Of all people to make threats to....it's obvious that the organizations represented by the email hadn't stopped to consider a few points.
- WTF, you're asking Janos to provide web stats? You don't know and trust his work after 40 years on the local scene?
- Believe it or not, not everyone published on the web has access to blogstats. If you have your own blog, yes, you have access, depending on the platform and depending on whether you have enabled an analytics program on your blog. However, if you think that I can get the analytics for SFCV or my own reviews on SFCV, please enjoy watching me fall on the floor laughing.
- All publicity is not actually good publicity, and I'm happy to provide a little bad publicity for the publicists whose names appeared on the email: Charles Zukow and Kevin Kopjak, Terence Keane, Erin Garcia, \ Marilyn Langbehn, Sasha Hnatkovich, Erica Lewis-Finein, Carla Befera, on behalf of various theatrical organizations, all of whose names the readers of this blog would undoubtedly know.
- Not all of your shows are sellouts. You can, in fact, afford to give away tickets to 10 or 20 reviewers. Theatrical runs are not one-shot or, usually, even eight-shot gigs. If you don't want to put everybody on opening night, spread 'em out over the first two or three shows.
- You'd rather lose reviews than give tickets to the wrong people. BZZZZT. That is shooting yourself in the foot.
Here's the most galling paragraph from the email that was sent around:
Please don’t fret about this! The report you send will not automatically qualify or disqualify you for attendance at any theater. Each of our companies retains the right to set its own policies with regard to press passes, and this report is only one of many factors we consider when dealing with reviewers. The traffic data it provides will simply allow us to make a fair and informed comparison of the many opportunities offered to us for online coverage – and to clearly explain those opportunities to leaders at our theaters who are understandably concerned about the number of complimentary tickets we distribute.
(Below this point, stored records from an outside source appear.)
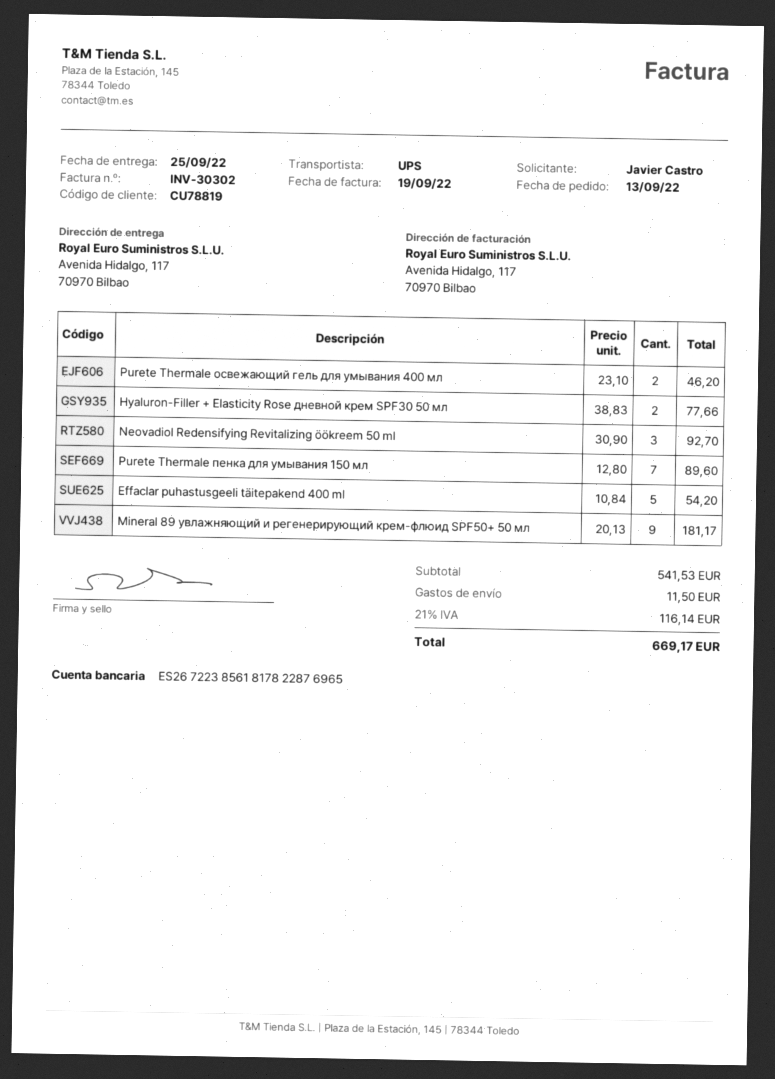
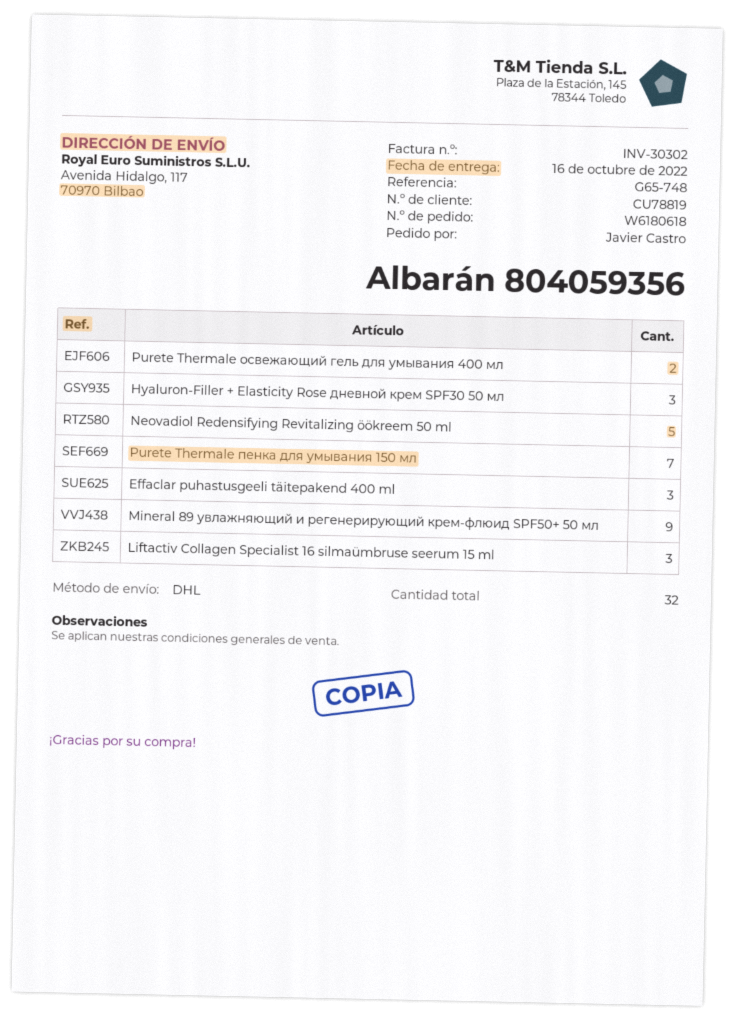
delivery date: 2022-09-25 -> 2022-10-16
shipping method: UPS -> DHL
Hyaluron-Filler + Elasticity Rose дневной крем SPF30 50 мл: 2 -> 3
Neovadiol Redensifying Revitalizing öökreem 50 ml: 3 -> 5
Effaclar puhastusgeeli täitepakend 400 ml: 5 -> 3
Liftactiv Collagen Specialist 16 silmaümbruse seerum 15 ml: none -> 3

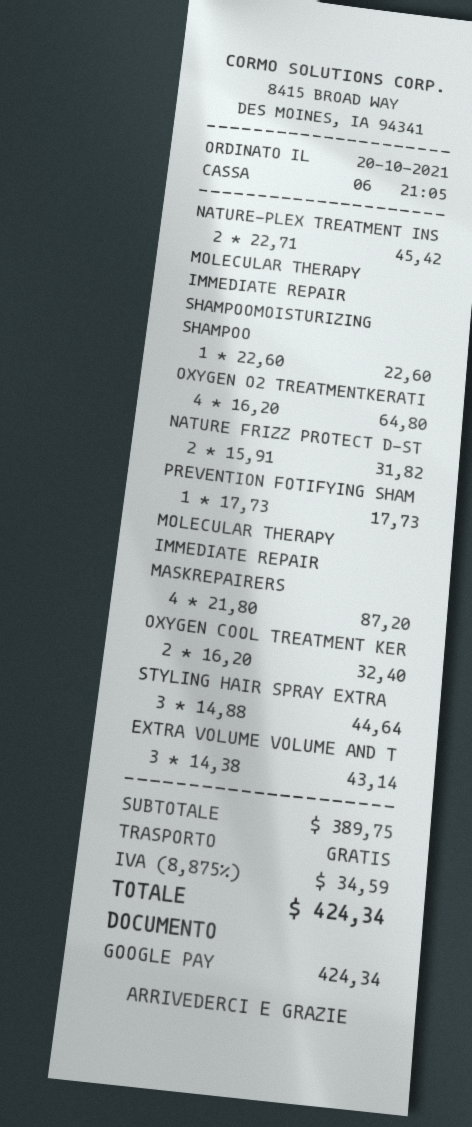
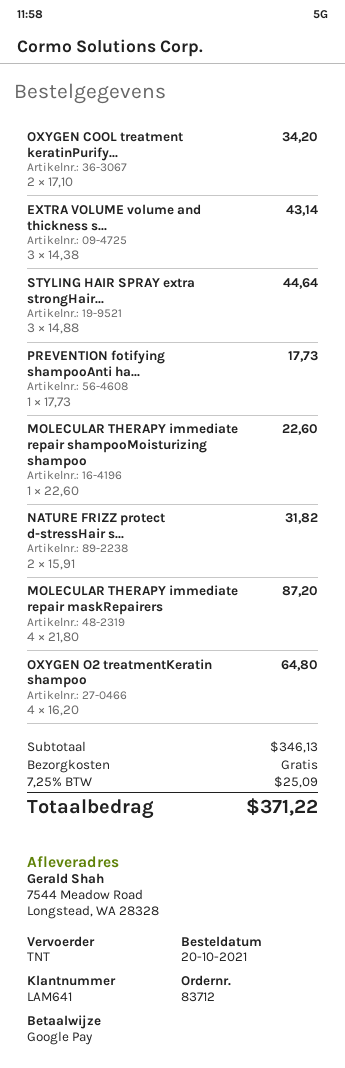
NATURE-PLEX TREATMENT INS: 2 x 22.71 = 45.42 -> none
OXYGEN COOL TREATMENT KER: 2 x 16.20 = 32.40 -> 2 x 17.10 = 34.20
subtotal: 389.75 -> 346.13
tax: 8.875% = 34.59 -> 7.25% = 25.09
total: 424.34 -> 371.22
Translation: we are making this demand en masse, but really, this email is meaningless, because each individual organization will be making its own decisions. Honestly, guys: don't you read the people you emailed this to? Don't you know their work and whether they're good reviewers? That might actually be more important than raw statistics.
Overall, you'll get more bad than good out of this, including a refusal from Janos - and possibly others - to cover the organizations as long as these demands are maintained.
In closing, if anyone's curious about my blogstats, you should know that they're pretty wimpy compared to, say, La Cieca's up-to-18,000 per day page views. Interpreting analytics reports is always tricky, so I'll just leave it at this: I have about 2200 unique visitors per month and something between 5500 and 7000 page views per month.
11 comments:
Thanks for reporting on this, Lisa.
I'm curious if whatever mechanism compiles the blogstats is able to pick up readers who, like me, read your blog (and many others) through Google reader or other news readers. some of the blogs include only a paragraph or a line on the news reader, requiring clicking through to the actual site to read the post. Others, like yours, include the entire post, and I might only click through if I wanted to do something like picking up the url to share, or to make a comment.
Tod Brody
Interesting.
I didn't receive the email (it seems I never receive these invitations), but last year I did send an email to many of the folks you mentioned and didn't receive a response from a single one. I wonder what they're looking for and how they compiled the distribution list. My blog is listed as #30 on Invesp's theater ultimate list and #6 by RSS membership, and their ranking doesn't take visits into account for subdomain blogs.
Now here's the sticky part. I don't see as much theater as I'd like in part because of the lack of comps- if I'm going to spend almost as much time writing about something as it took me to experience it (which for me is often the case), a comped ticket can certainly influence my decision on what to attend on any given night. So in essence, the theater companies are saying we want your money and we want your time, to which I reply "you only get both if I think it's going to be really, really good." and this obviously keeps me from a lot of things that may well be worth spreading the word on. Or not.
The best thing I've seen so far this year was Napoleon, for which I paid for my ticket like everyone else, but I didn't write a word about it except to list it on my "coming up" page. Part of the reason I didn't was because of the time it would have taken to write about the all-day performance- and it certainly deserved a well considered review. Now had I gotten a comp ticket, I would have felt obligated to write about it and would have, though it wouldn't have made much of a difference to the SFSFF because of the nature of the run and the event- I use that as just one example. It would have been a pleasure to write about Napoleon just for the sake of doing do, but that was a hectic few weeks. Shorenstein's Richard III with Kevin Spacey was another one, which in this case worked to their benefit because I thought it pretty much sucked. So much so it wasn't worth taking the time to write about more than I have here.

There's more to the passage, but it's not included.